Managing a fleet of NixOS Part 2 - A KISS design

Author: Solène
Date: 03 September 2022
Tags: bento nixos nix

Introduction

Let's continue my series trying to design a NixOS fleet management.

Yesterday, I figured out 3 solutions:

1. periodic data checkout

2. pub/sub - event driven

3. push from central management to workstations

I retained solutions 2 and 3 only because they were the only providing instantaneous updates. However, I realize we could have a hybrid setup because I didn't want to let the KISS solution 1 away.

In my opinion, the best we can create is a hybrid setup of 1 and 3.

A new solution

In this setup, all workstations will connect periodically to the central server to look for changes, and then trigger a rebuild. This simple mechanism can be greatly extended per-host to fit all our needs:

periodicity can be configured per-host
the rebuild service can be triggered on purpose manually by the user clicking on a button on their computer
the rebuild service can be triggered on purpose manually by a remote sysadmin having access to the system (using a VPN), this partially implements solution 3
the central server can act as a binary cache if configured per-host, it can be used to rebuild each configuration beforehand to avoid rebuilding on the workstations, this is one of Cachix Deploy arguments
using ssh multiplexing, remote checks for the repository can have a reduced bandwidth usage for maximum efficiency
a log of the update can be sent to the sftp server
the sftp server can be used to check connectivity and activate a rollback to previous state if you can't reach it anymore (like "magic rollback" with deploy-rs)
the sftp server is a de-facto available target for potential backups of the workstation using restic or duplicity

The mechanism is so simple, it could be adapted to many cases, like using GitHub or any data source instead of a central server. I will personally use this with my laptop as a central system to manage remote servers, which is funny as my goal is to use a server to manage workstations :-)

File access design

One important issue I didn't approach in the previous article is how to distribute the configuration files:

each workstation should be restricted to its own configuration only
how to send secrets, we don't want them in the nix-store
should we use flakes or not? Better to have the choice
the sysadmin on the central server should manage everything in a single git repository and be able to use common configuration files across the hosts

Addressing each of these requirements is hard, but in the end I've been able to design a solution that is simple and flexible:

Design pattern for managing users

The workflow is the following:

the sysadmin writes configuration files for each workstation in a dedicated directory
the sysadmin creates a symlink to a directory of common modules in each workstation directories
after a change, the sysadmin runs a program that will copy each workstation configuration into a directory in a chroot, symlinks have to be resolved
OPTIONAL: we can dry-build each host configuration to check if they work
OPTIONAL: we can build each host configuration to provide them as a binary cache

The directory holding configuration is likely to have a flake.nix file (can be a symlink to something generic), a configuration file, a directory with a hierarchy of files to copy as-this in the system to copy things like secrets or configuration files not managed by NixOS, and a symlink to a directory of nix files factorized for all hosts.
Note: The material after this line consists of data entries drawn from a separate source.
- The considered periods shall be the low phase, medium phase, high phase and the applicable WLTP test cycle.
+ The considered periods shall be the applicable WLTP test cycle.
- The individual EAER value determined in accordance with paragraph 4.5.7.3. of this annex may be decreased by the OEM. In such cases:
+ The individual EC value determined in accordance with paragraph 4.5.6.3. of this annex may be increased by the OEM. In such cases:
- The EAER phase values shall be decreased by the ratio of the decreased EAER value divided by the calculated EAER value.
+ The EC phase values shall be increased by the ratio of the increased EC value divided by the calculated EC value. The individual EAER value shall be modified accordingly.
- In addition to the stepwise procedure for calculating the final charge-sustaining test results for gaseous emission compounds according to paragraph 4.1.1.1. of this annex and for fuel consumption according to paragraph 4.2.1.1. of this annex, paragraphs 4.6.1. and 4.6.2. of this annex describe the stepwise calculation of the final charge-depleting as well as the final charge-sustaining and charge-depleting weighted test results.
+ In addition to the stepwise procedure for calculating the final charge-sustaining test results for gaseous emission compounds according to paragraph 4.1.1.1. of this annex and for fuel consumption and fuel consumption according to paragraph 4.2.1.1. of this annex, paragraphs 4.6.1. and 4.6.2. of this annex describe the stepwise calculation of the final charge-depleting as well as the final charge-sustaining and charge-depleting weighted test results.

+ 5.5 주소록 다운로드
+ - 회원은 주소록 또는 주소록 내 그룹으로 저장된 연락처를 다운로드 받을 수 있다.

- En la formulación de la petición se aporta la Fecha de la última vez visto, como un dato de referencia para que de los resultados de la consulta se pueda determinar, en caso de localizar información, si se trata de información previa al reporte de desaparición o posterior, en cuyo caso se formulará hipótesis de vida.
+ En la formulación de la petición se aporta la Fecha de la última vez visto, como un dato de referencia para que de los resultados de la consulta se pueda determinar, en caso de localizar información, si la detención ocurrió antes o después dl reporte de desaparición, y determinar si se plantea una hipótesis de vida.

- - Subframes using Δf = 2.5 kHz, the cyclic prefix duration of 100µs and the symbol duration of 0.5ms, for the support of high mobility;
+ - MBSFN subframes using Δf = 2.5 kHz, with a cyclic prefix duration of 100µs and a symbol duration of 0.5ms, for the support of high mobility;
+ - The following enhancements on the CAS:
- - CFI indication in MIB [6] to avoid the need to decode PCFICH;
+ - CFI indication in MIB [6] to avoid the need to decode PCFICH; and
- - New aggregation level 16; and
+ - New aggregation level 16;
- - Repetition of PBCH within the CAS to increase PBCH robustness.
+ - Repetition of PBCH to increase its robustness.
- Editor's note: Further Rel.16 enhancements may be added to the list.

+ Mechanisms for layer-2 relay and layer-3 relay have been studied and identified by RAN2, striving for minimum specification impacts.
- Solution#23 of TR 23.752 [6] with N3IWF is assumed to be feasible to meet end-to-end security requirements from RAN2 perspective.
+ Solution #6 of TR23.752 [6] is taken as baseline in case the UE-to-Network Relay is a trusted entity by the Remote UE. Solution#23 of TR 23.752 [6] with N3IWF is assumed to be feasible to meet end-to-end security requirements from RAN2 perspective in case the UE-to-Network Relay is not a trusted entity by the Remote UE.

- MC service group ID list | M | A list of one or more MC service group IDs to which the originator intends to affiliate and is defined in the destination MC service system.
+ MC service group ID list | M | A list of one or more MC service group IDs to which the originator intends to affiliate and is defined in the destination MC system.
The NixOS clients will connect to their dedicated users with ssh using their private key, this allows to separate each client on the host system and restrict what they can access using the SFTP chroot feature.

A diagram of a real world case with 3 users would look like this:

Real world example with 3 users

Work required for the implementation

The setup is very easy and requires only a few components:

a program to translates the configuration repository into separate directories in the chroot
some NixOS configuration to create the SFTP chroots, we just need to create a nix file with a list of pair of values containing "hostname" "ssh-public-key" for each remote host, this will automate the creation of the ssh configuration file
a script on the user side that connects and look for changes and run nixos-rebuild if something changes, maybe rclone could be used to "sync" over SFTP efficiently
a systemd timer for the user script
a systemd socket triggering the user script, so people can just open http://localhost:9999 to trigger the socket and forcing the update, create a bookmark named "UPDATE MY MACHINE" on the user system

Conclusion

I absolutely love this design, it's simple, and each piece can easily be replaced to fit one's need. Now, I need to start writing all the bits to make it real, and offer it to the world 🎉.

There is a NixOS module named autoUpgrade, I'm aware of its existence, but while it's absolutely perfect for the average user workstation or server, it's not practical for managing a fleet of NixOS efficiently.